Avec L'été du cyclone, Beatriz Williams signe une saga familiale époustouflante, à mi-chemin entre le grand roman féminin et le roman de fiction historique. Elle offre non seulement une réflexion pleine d'acuité sur la nature ambivalente, la sournoiserie de l'amitié féminine et des relations familiales mais brosse aussi le portrait émouvant d'une femme passionnée, en lutte contre les préjugés de la bonne société américaine des années 30.

Cette magnifique histoire de trahison, d'amour impossible, de secrets de famille et de faux-semblants fera à coup sûr chavirer le cœur des amateures de grandes et belles sagas romanesques mais plaira également aux lectrices plus exigeantes et soucieuses du respect de la vérité historique. Captivant, parfaitement documenté, le roman de Beatriz Williams offre un témoignage terrifiant mais non moins fascinant du grand cyclone de Nouvelle-Angleterre, qui fit plus de 700 victimes à l'automne 1938.

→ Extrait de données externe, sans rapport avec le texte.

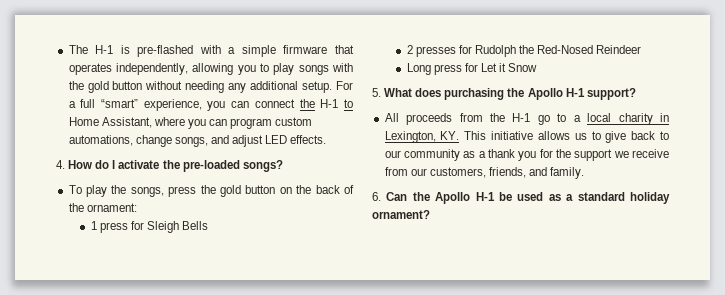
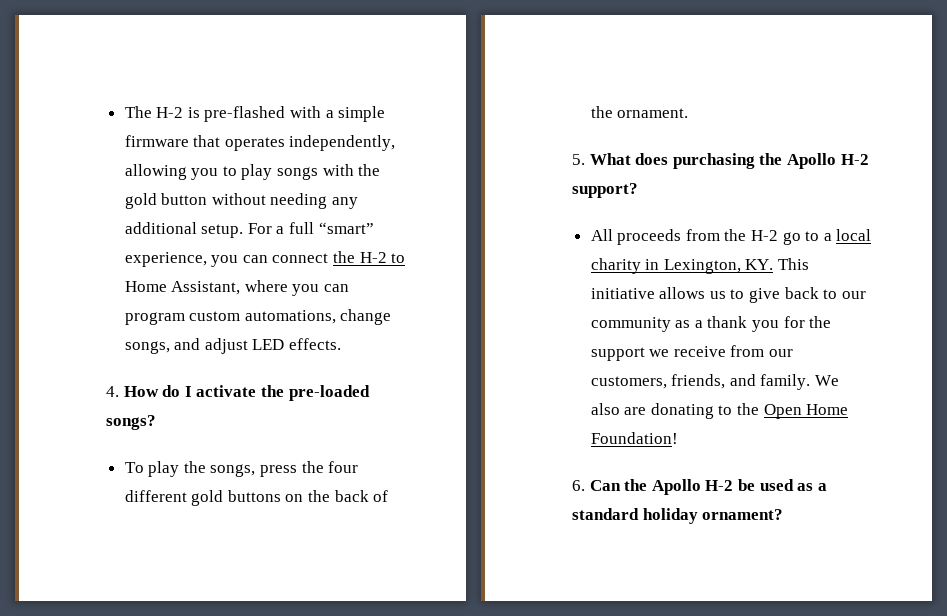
- The H-1 is pre-flashed with a simple firmware that operates independently, allowing you to play songs with the gold button without needing any additional setup.
+ The H-2 is pre-flashed with a simple firmware that operates independently, allowing you to play songs with the gold button without needing any additional setup.
- For a full “smart” experience, you can connect the H-1 to Home Assistant, where you can program custom automations, change songs, and adjust LED effects.
+ For a full “smart” experience, you can connect the H-2 to Home Assistant, where you can program custom automations, change songs, and adjust LED effects.
- To play the songs, press the gold button on the back of the ornament:
- 1 press for Sleigh Bells
- 2 presses for Rudolph the Red-Nosed Reindeer
- Long press for Let it Snow
+ To play the songs, press the four different gold buttons on the back of the ornament.
- 5. What does purchasing the Apollo H-1 support?
+ 5. What does purchasing the Apollo H-2 support?
- All proceeds from the H-1 go to a local charity in Lexington, KY. This initiative allows us to give back to our community as a thank you for the support we receive from our customers, friends, and family.
+ All proceeds from the H-2 go to a local charity in Lexington, KY. This initiative allows us to give back to our community as a thank you for the support we receive from our customers, friends, and family. We also are donating to the Open Home Foundation!
- 6. Can the Apollo H-1 be used as a standard holiday ornament?
+ 6. Can the Apollo H-2 be used as a standard holiday ornament?

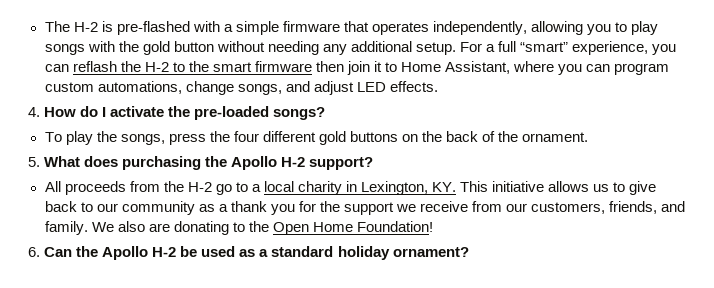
- For a full “smart” experience, you can connect the H-2 to Home Assistant, where you can program custom automations, change songs, and adjust LED effects.
+ For a full “smart” experience, you can reflash the H-2 to the smart firmware then join it to Home Assistant, where you can program custom automations, change songs, and adjust LED effects.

«J'aimerais me rappeler plus de choses. J'aimerais me souvenir de tous les détails de l'apparence de Nick à ce moment-là, de son expression, de sa silhouette qui se découpait contre le bâtiment gris de la gare, parce que je n'allais plus le revoir avant l'été de 1938, l'été où le cyclone est passé et a tout emporté dans son sillage.»

«Une bourrasque secoua de nouveau la maison. Les planches émirent un grincement horrible, comme un bateau sur une mer démontée. Je regardai par la fenêtre de l'entrée et vis que les vagues frappaient violemment contre la batterie et les rochers, l'écume éclaboussant tout autour d'elle. Le ciel était noir comme de l'encre, tâché de jaune ocre.»

L'été du cyclone est un roman somptueux, le portrait délicat d'une famille à la dérive que la meurtrière tornade de l'automne 1938 va définitivement bouleverser... Un excellent page turner à mettre sans hésiter dans son sac de plage pour cet été !

Je remercie les éditions Belfond et Babelio de leur confiance.